Sicília: O porto da esperança
Recentemente retornei da Sicília, no marco de uma viagem de trabalho, onde tive a oportunidade de testemunhar em primeira mão a realidade migratória de uma ilha onde chegam, principalmente por via marítima, milhares de migrantes provenientes das costas tunisinas e de diversos países africanos.
As ilhas na Europa desempenham um papel crucial no contexto da chegada de migrantes. Devido às suas localizações estratégicas as ilhas tornam-se pontos de entrada e trânsito para migrantes em busca de segurança e oportunidades. Embora a Madeira e a Sicília sejam ambas ilhas e arquipélagos, os cinco milhões de habitantes da ilha italiana as distinguem de maneiras singulares.
Em 2023, o número de migrantes que alcançaram as costas italianas aumentou em 50% em comparação ao ano anterior, com um total de 155 mil chegadas. Como parte das medidas adotadas para lidar com a atual crise migratória, a Itália promulgou o Decreto Cutro, transformado em lei em maio de 2023. Esta legislação visa restringir o uso do “estatuto de proteção especial” destinado a pessoas que não se enquadram nos critérios para receber o estatuto de refugiado conforme estabelece a União Europeia. Um decreto que coloca em xeque-mate a proteção dos direitos humanos dos migrantes que chegam à Itália.

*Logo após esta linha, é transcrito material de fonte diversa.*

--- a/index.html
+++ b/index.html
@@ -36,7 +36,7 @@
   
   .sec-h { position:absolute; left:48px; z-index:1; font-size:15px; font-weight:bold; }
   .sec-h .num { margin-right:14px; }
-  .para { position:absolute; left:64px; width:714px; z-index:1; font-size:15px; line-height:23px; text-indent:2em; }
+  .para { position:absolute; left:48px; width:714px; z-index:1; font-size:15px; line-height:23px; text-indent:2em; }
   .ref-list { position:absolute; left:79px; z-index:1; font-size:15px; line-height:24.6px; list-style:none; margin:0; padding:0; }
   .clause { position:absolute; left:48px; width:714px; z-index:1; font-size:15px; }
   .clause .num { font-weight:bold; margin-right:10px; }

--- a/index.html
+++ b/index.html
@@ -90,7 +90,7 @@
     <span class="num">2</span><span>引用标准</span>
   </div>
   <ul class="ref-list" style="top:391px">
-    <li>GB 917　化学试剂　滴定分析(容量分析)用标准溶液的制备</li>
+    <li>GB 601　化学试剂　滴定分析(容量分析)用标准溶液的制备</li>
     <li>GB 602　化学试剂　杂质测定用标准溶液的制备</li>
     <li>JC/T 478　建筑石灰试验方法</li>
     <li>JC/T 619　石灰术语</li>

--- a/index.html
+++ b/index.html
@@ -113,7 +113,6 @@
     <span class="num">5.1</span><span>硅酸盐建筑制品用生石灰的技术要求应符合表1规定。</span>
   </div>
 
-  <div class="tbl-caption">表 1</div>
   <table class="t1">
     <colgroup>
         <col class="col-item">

Fomos conhecer de perto o trabalho realizado pelo Centro Astalli, uma instituição de acolhimento e integração gerida pelo Serviço Jesuíta aos Refugiados. O diretor do centro, Emanuele Cardella, ressaltou os desafios crescentes devido à redução dos recursos financeiros por parte das entidades governamentais. Apesar dessas limitações, o centro continua a oferecer, através do trabalho de pessoas voluntárias, um amplo leque de serviços, incluindo cuidados médicos, apoio psicológico, refeições, aulas de italiano e formação em diversos ofícios, tais como carpintaria e culinária. Cardella destacou que a melhor estratégia de integração é unir as pessoas ao redor de uma mesa porque “a comida é uma linguagem universal”.
O vice-presidente italiano e líder do partido de extrema-direita Liga, Matteo Salvini tomou a decisão de retirar a palavra “migração” dos organismos públicos, como uma forma de banir um fenómeno que requer medidas concretas e urgentes. Estas linhas escrevem-se no rescaldo das eleições legislativas em Portugal, onde a extrema-direita conseguiu mais de um milhão de votos. Um partido com uma linha marcadamente anti-imigração. Não usemos o voto castigo para punir aqueles que como nós, madeirenses, partimos em busca de uma vida melhor. É imperativo reafirmar o nosso compromisso de solidariedade e democracia.